Naturally occurring: chlortetracycline, demeclocyline, oxytetracyline, tetracycline
Semi-synthetic: doxycycline, lymecycline, meclocycline, methacycline, minocycline, rolitetracycline

Use in Aquariums
In ornamental fish, Tetracycline is used to treat a variety of external and internal bacterial infections, including these disorders:

Hemorrhagic Septicemia: Bacterial infection of the bloodstream. Characterized by bloody streaks on the body and fins
Cottonmouth disease: Bacterial infection that affects the mouth with fungus-like growth and erosion of the mouthparts
Fin Rot: Fins and tail become ragged and frayed, in some cases almost completely eroding
Gill Disease: Fish breathe heavily and gills appear bright red
Open Body Sores: Bacterial infection causing open red sores on the body
Body Slime: Slimy patches appear on the body, fish flashes against objects and breath rapidly
Pop-eye: Eyes are hazy and may protrude from head
Cyanobacteria: Also used to treat cyanobacteria (blue-green algae)

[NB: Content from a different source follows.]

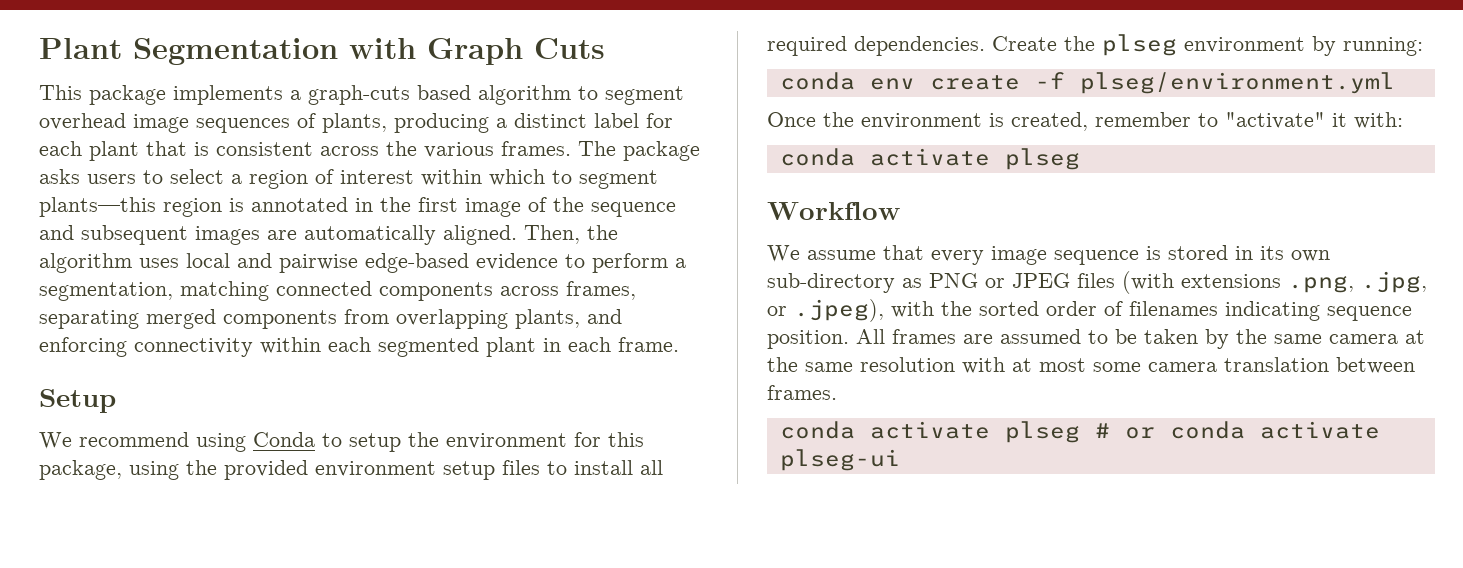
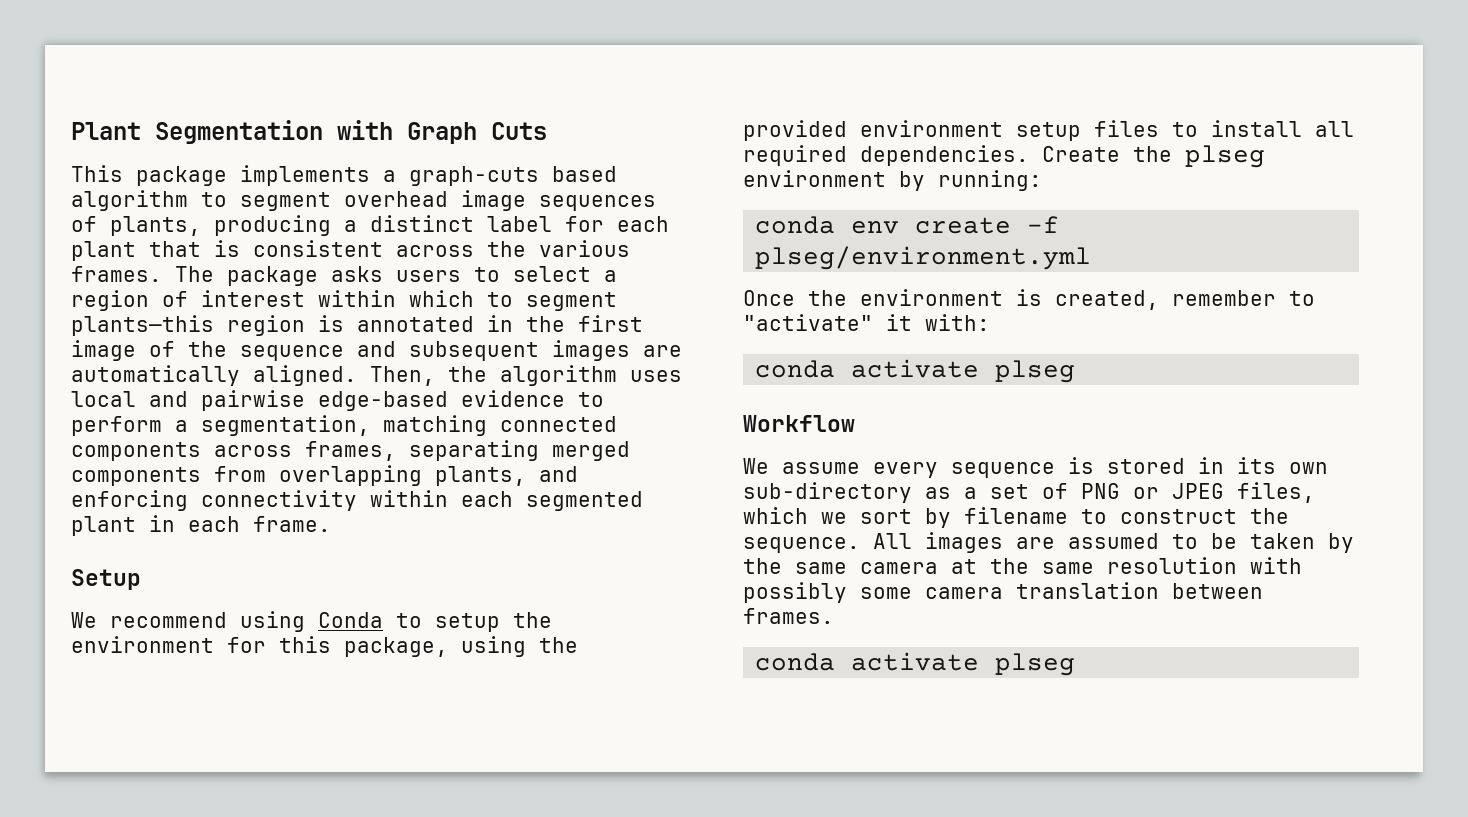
[883,245,1047,265] that every image -> [873,462,938,478] every
[929,271,1427,294] [767,299,1412,322] [767,329,956,349] PNG or JPEG files (with extensions .png, .jpg, or .jpeg), with the sorted order of filenames indicating sequence position. All frames -> [964,482,1315,503] [743,507,1289,528] [743,532,1003,553] a set of PNG or JPEG files, which we sort by filename to construct the sequence. All images
[1012,358,1086,372] at most -> [743,582,847,603] possibly
[1094,421,1380,439] [779,449,900,471] # or conda activate plseg-ui -> (1076, 664) none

Generally, tetracycline is more effective against aerobic bacteria, particularly gram-positive organisms. In infections caused by gram-negative bacteria, minocycline is more effective than tetracycline. Tetracycline becomes more potent as it ages, so expiration dates should be carefully adhered to.

Tetracycline will kill nitrifying bacteria, so avoid using it along with other antibiotics to reduce the impact these drugs have on the biologicals. Monitor water chemistry closely for several weeks following treatment with this antibiotic, testing for ammonia and nitrite. Avoid the use of this drug if fish are already suffering from ammonia or nitrite poisoning, or diseases that have already rendered the fish significantly anemic.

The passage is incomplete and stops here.